President’s opponents have used the crisis to undermine him
CIRCUMSTANCES suggests that the POST editorial of May 27 – 31 asserting that President Cyril Ramaphosa is “on his way to securing re-election” may find itself upended by the veracity of the expression that presumption is the mother of all unintended consequences.
As the editorial noted, the margin of Ramaphosa’s victory vote within the ANC to achieve the presidency was a mere 179 out of 5 059 votes cast.
As a result, he has had to accommodate his opponents within the Cabinet and elsewhere.
However, the Covid-19 crisis should have given him the opportunity to strengthen his tenuous position. Instead, the opposite has happened.
His opponents are being allowed to exploit the notion that a crisis should never be left to go to waste.
Ramaphosa appears presidential in addressing the nation on television but he does not hold press conferences where, like Donald Trump, he could put his stamp of authority on questions and concerns
Instead, he has abdicated that role to his chief opponent, Nkosazana Dlamini Zuma.
Worse still, he appears to take instructions from the secretive group called the National Coronavirus Command Council, which have devised a plethora of absurd regulations governing the lockdown.
Within the Cabinet, he allowed Tito Mboweni, his Finance Minister, to be browbeaten by his opponents who insist on banning the sale of cigarettes.
As a businessman appreciative of the tax revenue cigarette sales generate, Ramaphosa should have stood firm and supported Mboweni.
Although she qualified in medicine and holds the portfolio of local government, Dlamini Zuma holds forth on economics, unemployment and tourism with total disregard for what the official spokespeople on those subjects may want to say (Business Report, May 27).

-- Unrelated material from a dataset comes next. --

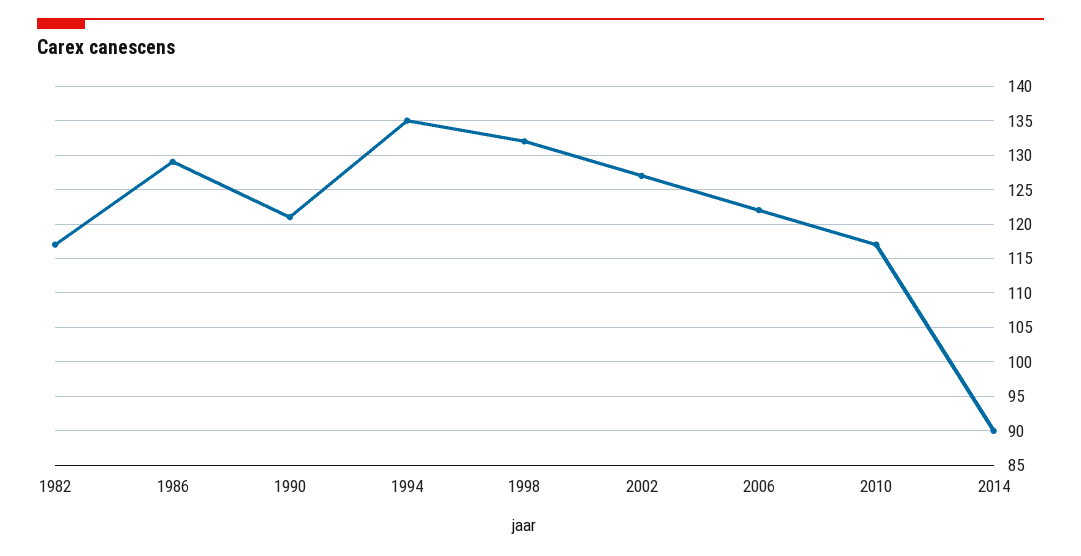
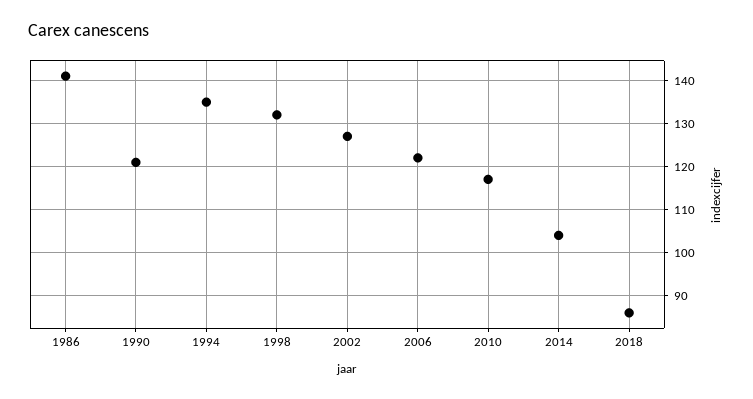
1982: 117 -> none
1986: 129 -> 140
2014: 90 -> 105
2018: none -> 85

The fact that she does this indicates the loose control Ramaphosa has over his Cabinet.
As a result, there is confusion in communication and a dearth of solid presidential leadership. Moreover, these circumstances are being ideologically exploited by the likes of Dlamini Zuma and Ebrahim Patel, Minister of Trade and Industry, to micromanage our lives with ludicrous terms and conditions regarding the conduct of commerce.
Having allowed things to drift in favour of his opponents, Ramaphosa has further weakened his position and played into the hands of the hardcore communist cabal within the ANC who aspire to accelerate the realisation of their totalitarian national democratic revolution.
Thus considered, Ramaphosa’s tenure as the president looks most uncertain.